Exercise goal
Taking the line with "Hue Orange Soft" as the first and the line with "tax: 6.5% = 36.70 -> 6.5% = 38.04" as the last, set down exactly every line in that range from the entries below, and no more.

Before-and-after change records

= Beginning of Section =

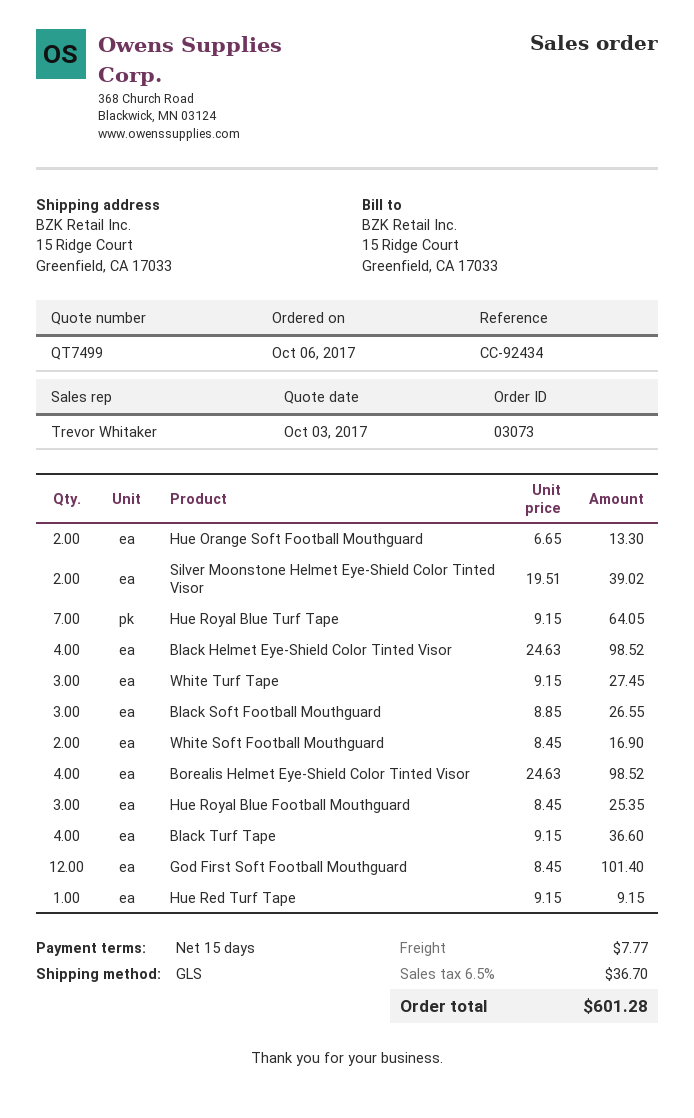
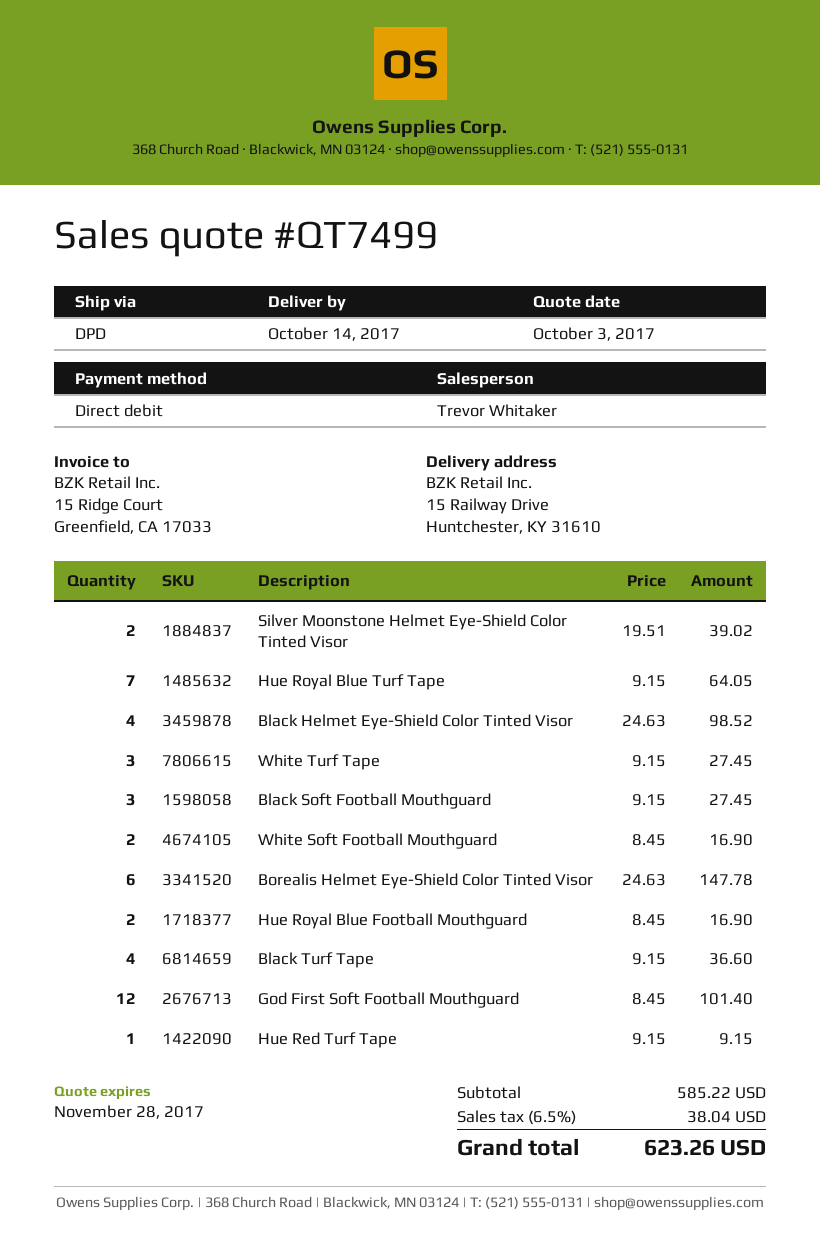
shipping method: GLS -> DPD
ship to: 15 Ridge Court, Greenfield, CA 17033 -> 15 Railway Drive, Huntchester, KY 31610
Hue Orange Soft Football Mouthguard: 2 x 6.65 = 13.30 -> none
Black Soft Football Mouthguard: 3 x 8.85 = 26.55 -> 3 x 9.15 = 27.45
Borealis Helmet Eye-Shield Color Tinted Visor: 4 x 24.63 = 98.52 -> 6 x 24.63 = 147.78
Hue Royal Blue Football Mouthguard: 3 x 8.45 = 25.35 -> 2 x 8.45 = 16.90
shipping: 7.77 -> none
tax: 6.5% = 36.70 -> 6.5% = 38.04
total: 601.28 -> 623.26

= End of Section =

Expected answer
Hue Orange Soft Football Mouthguard: 2 x 6.65 = 13.30 -> none
Black Soft Football Mouthguard: 3 x 8.85 = 26.55 -> 3 x 9.15 = 27.45
Borealis Helmet Eye-Shield Color Tinted Visor: 4 x 24.63 = 98.52 -> 6 x 24.63 = 147.78
Hue Royal Blue Football Mouthguard: 3 x 8.45 = 25.35 -> 2 x 8.45 = 16.90
shipping: 7.77 -> none
tax: 6.5% = 36.70 -> 6.5% = 38.04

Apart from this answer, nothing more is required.